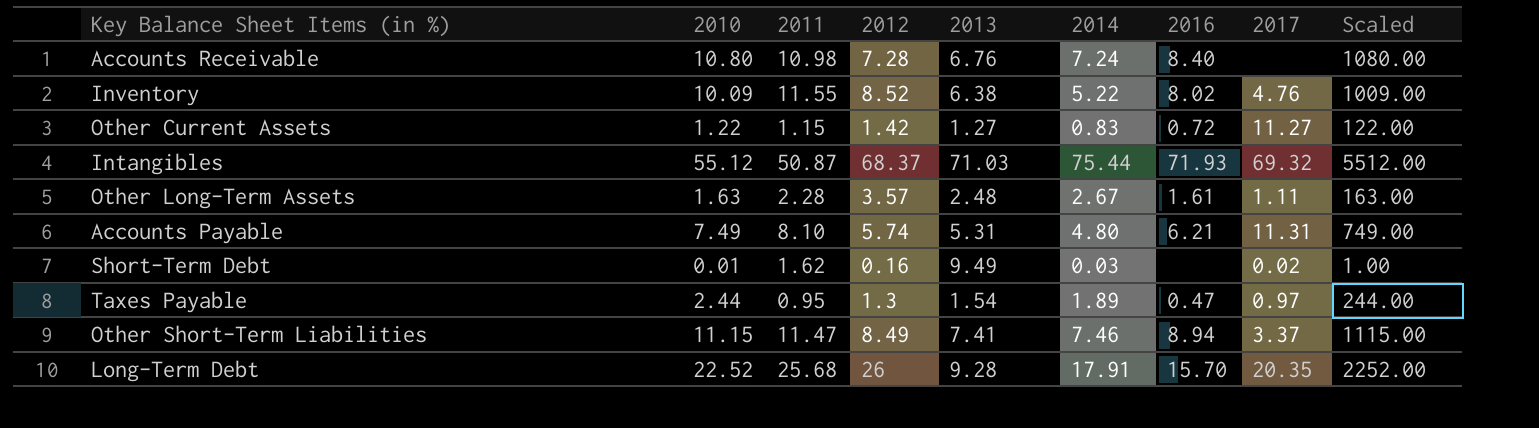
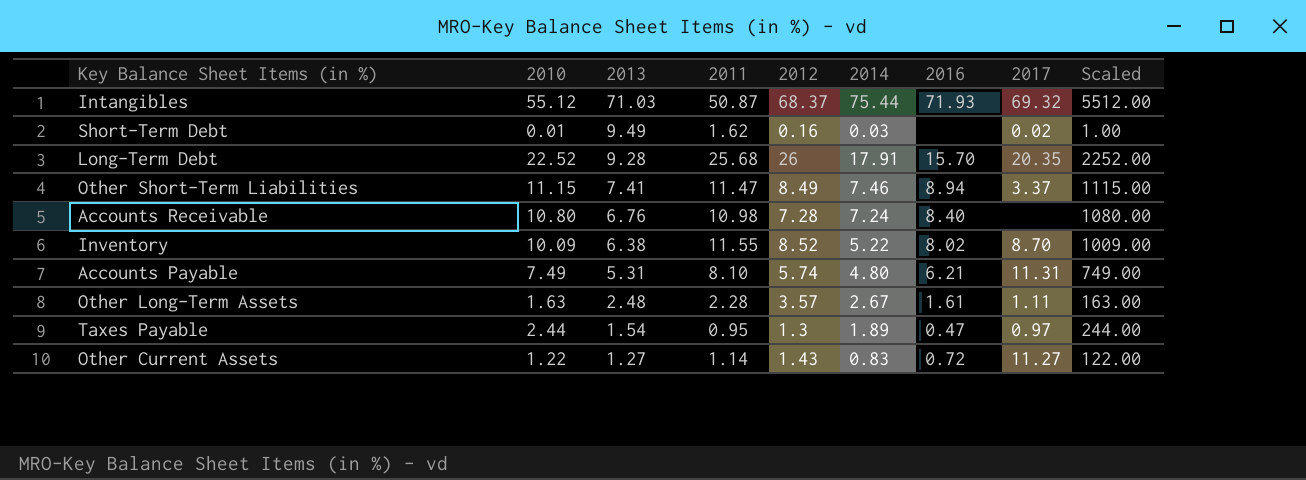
row order: none -> 2013 descending
column 2013 | position: 5 -> 3
Inventory | 2017: 4.76 -> 8.70
Other Current Assets | 2011: 1.15 -> 1.14
Other Current Assets | 2012: 1.42 -> 1.43

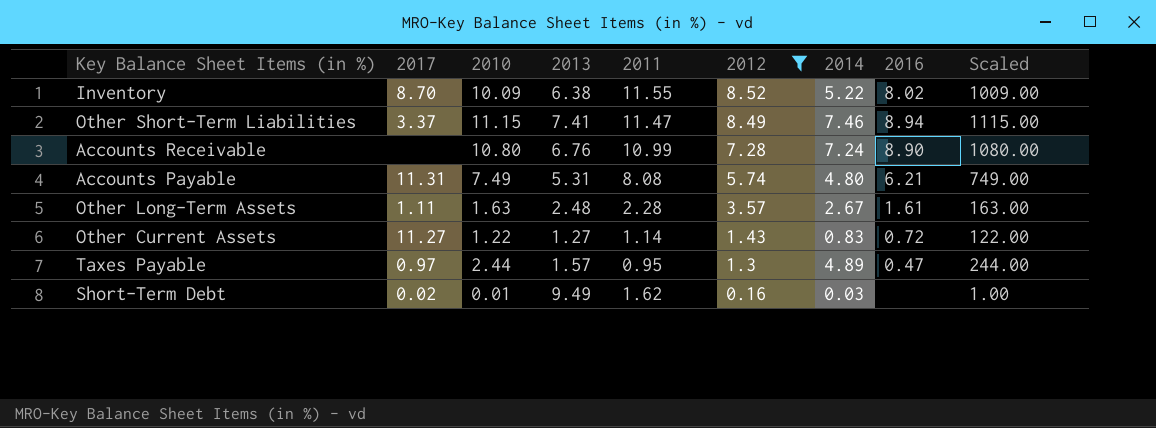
filter: none -> 2012 <= 8.52
row order: 2013 descending -> 2012 descending
column 2017 | position: 8 -> 2
Accounts Receivable | 2011: 10.98 -> 10.99
Accounts Receivable | 2016: 8.40 -> 8.90
Accounts Payable | 2011: 8.10 -> 8.08
Taxes Payable | 2013: 1.54 -> 1.57
Taxes Payable | 2014: 1.89 -> 4.89

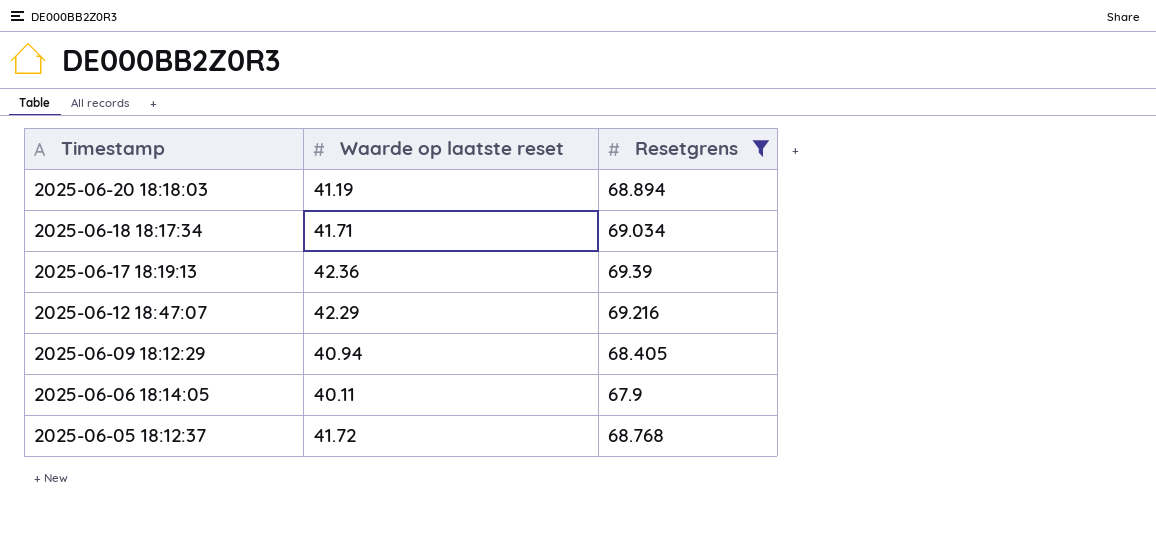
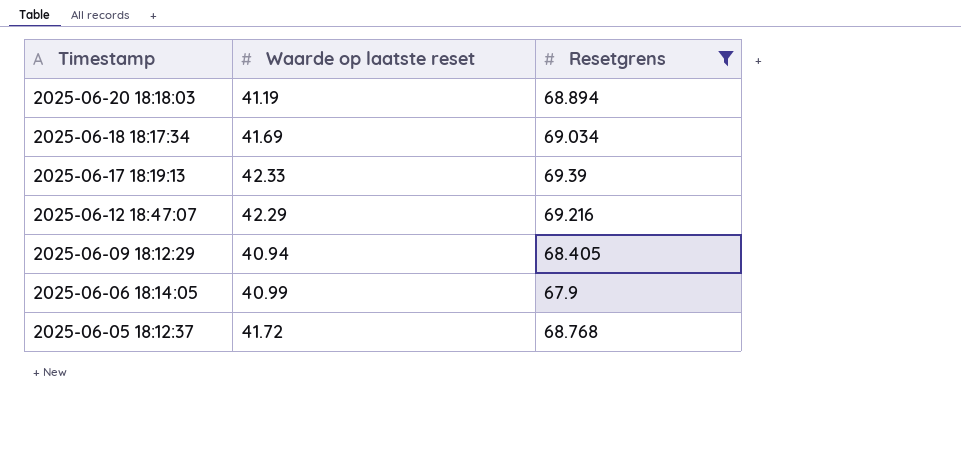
2025-06-18 18:17:34 | Waarde op laatste reset: 41.71 -> 41.69
2025-06-17 18:19:13 | Waarde op laatste reset: 42.36 -> 42.33
2025-06-06 18:14:05 | Waarde op laatste reset: 40.11 -> 40.99

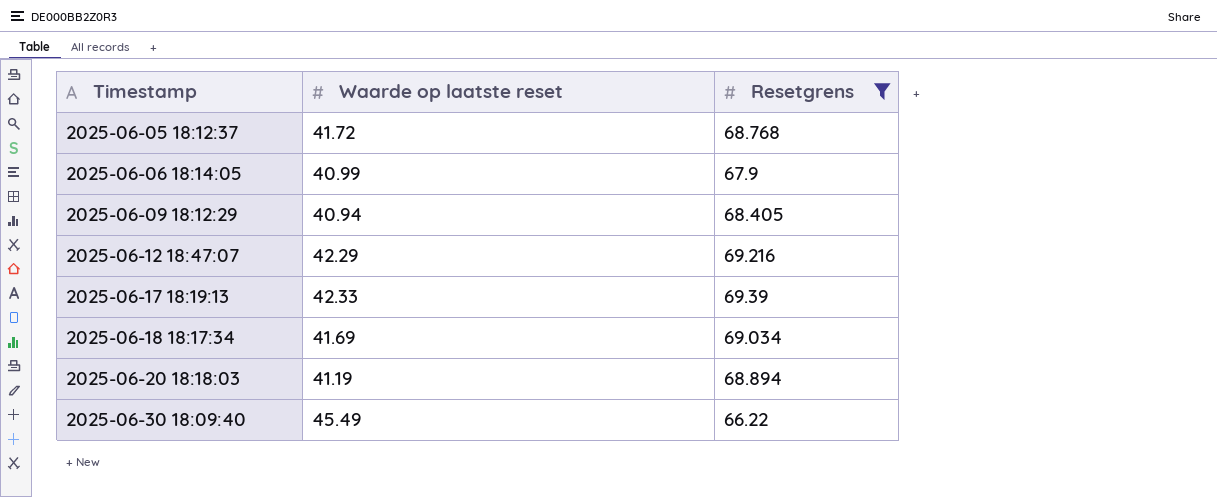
row order: Timestamp descending -> Timestamp ascending
row 2025-06-30 18:09:40: none -> 45.49 | 66.22

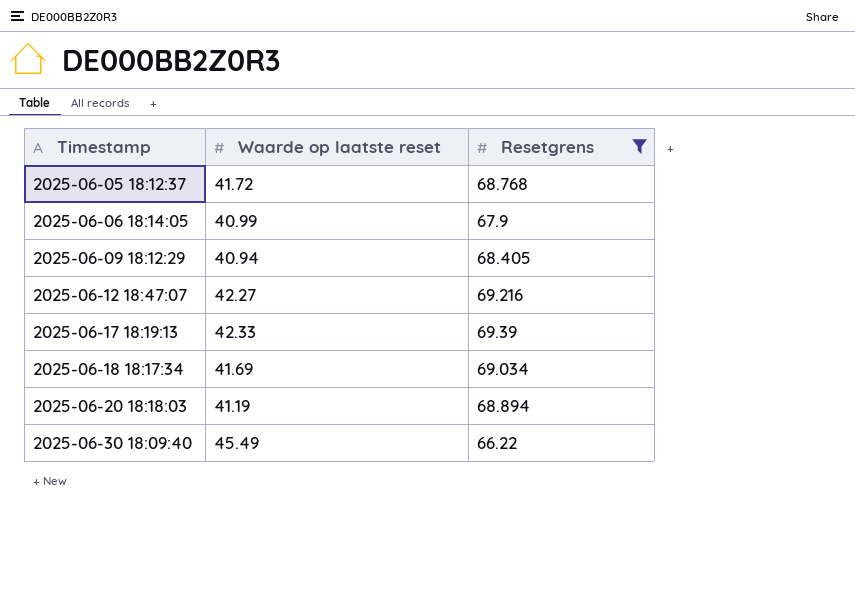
2025-06-12 18:47:07 | Waarde op laatste reset: 42.29 -> 42.27

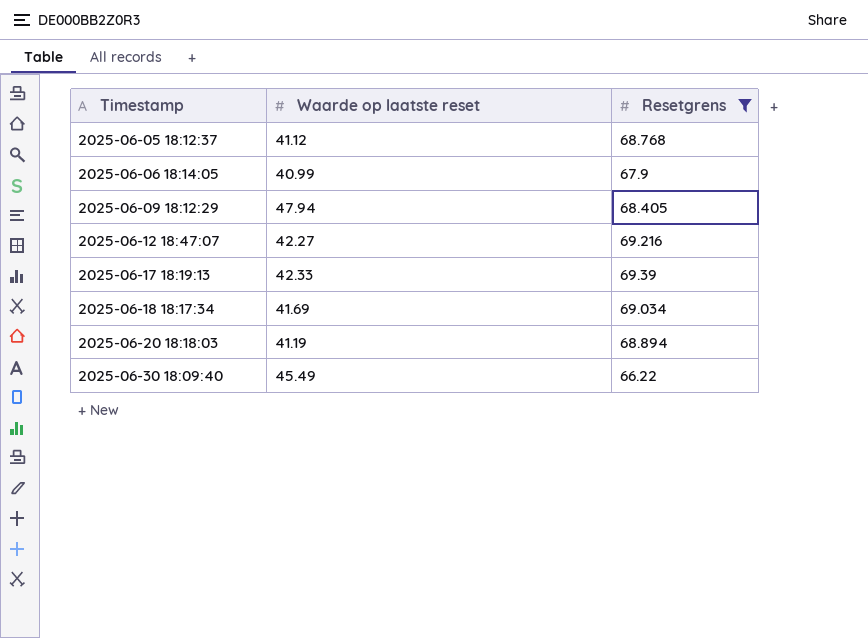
2025-06-05 18:12:37 | Waarde op laatste reset: 41.72 -> 41.12
2025-06-09 18:12:29 | Waarde op laatste reset: 40.94 -> 47.94

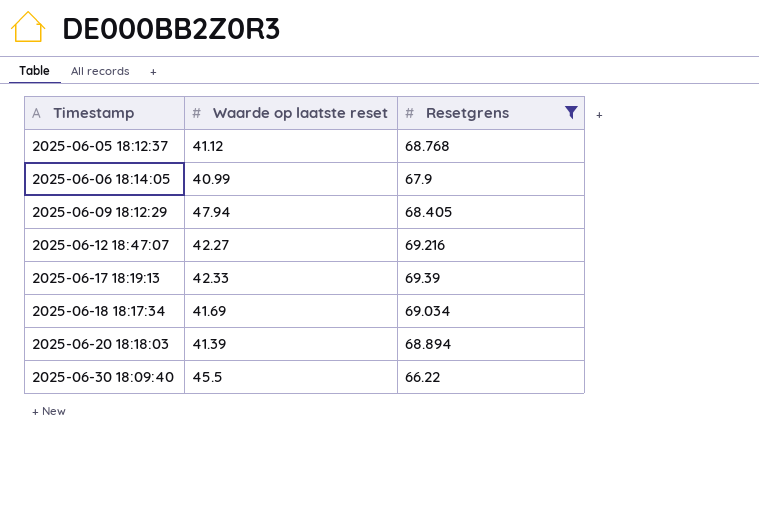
2025-06-20 18:18:03 | Waarde op laatste reset: 41.19 -> 41.39
2025-06-30 18:09:40 | Waarde op laatste reset: 45.49 -> 45.5

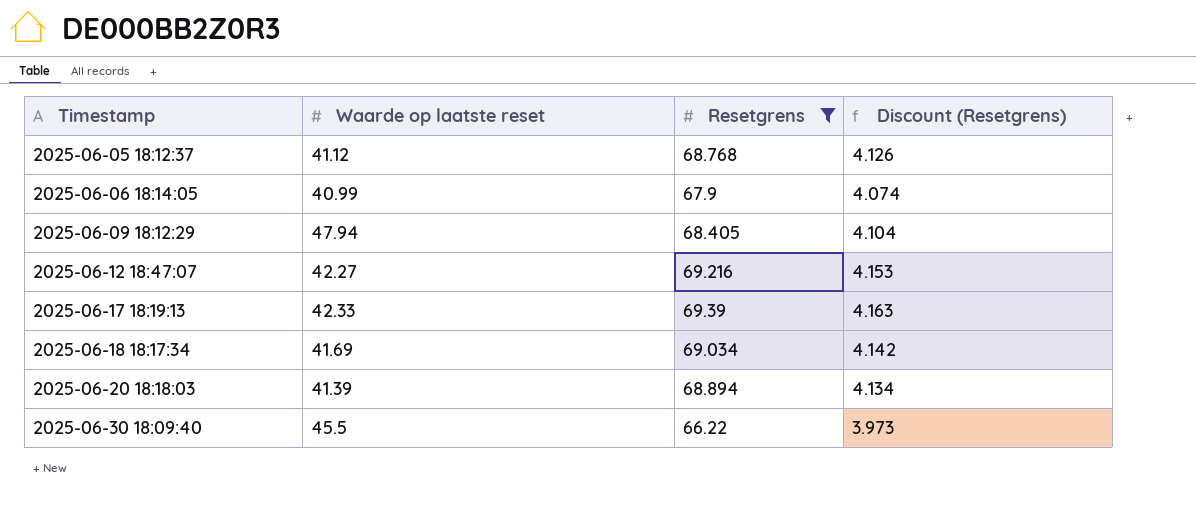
column Discount (Resetgrens) | formula: none -> [Resetgrens] * 0.06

──────

Exercise aim - The answer must be every line of the data that holds the word "Payable".

Exercise answer -
Accounts Payable | 2011: 8.10 -> 8.08
Taxes Payable | 2013: 1.54 -> 1.57
Taxes Payable | 2014: 1.89 -> 4.89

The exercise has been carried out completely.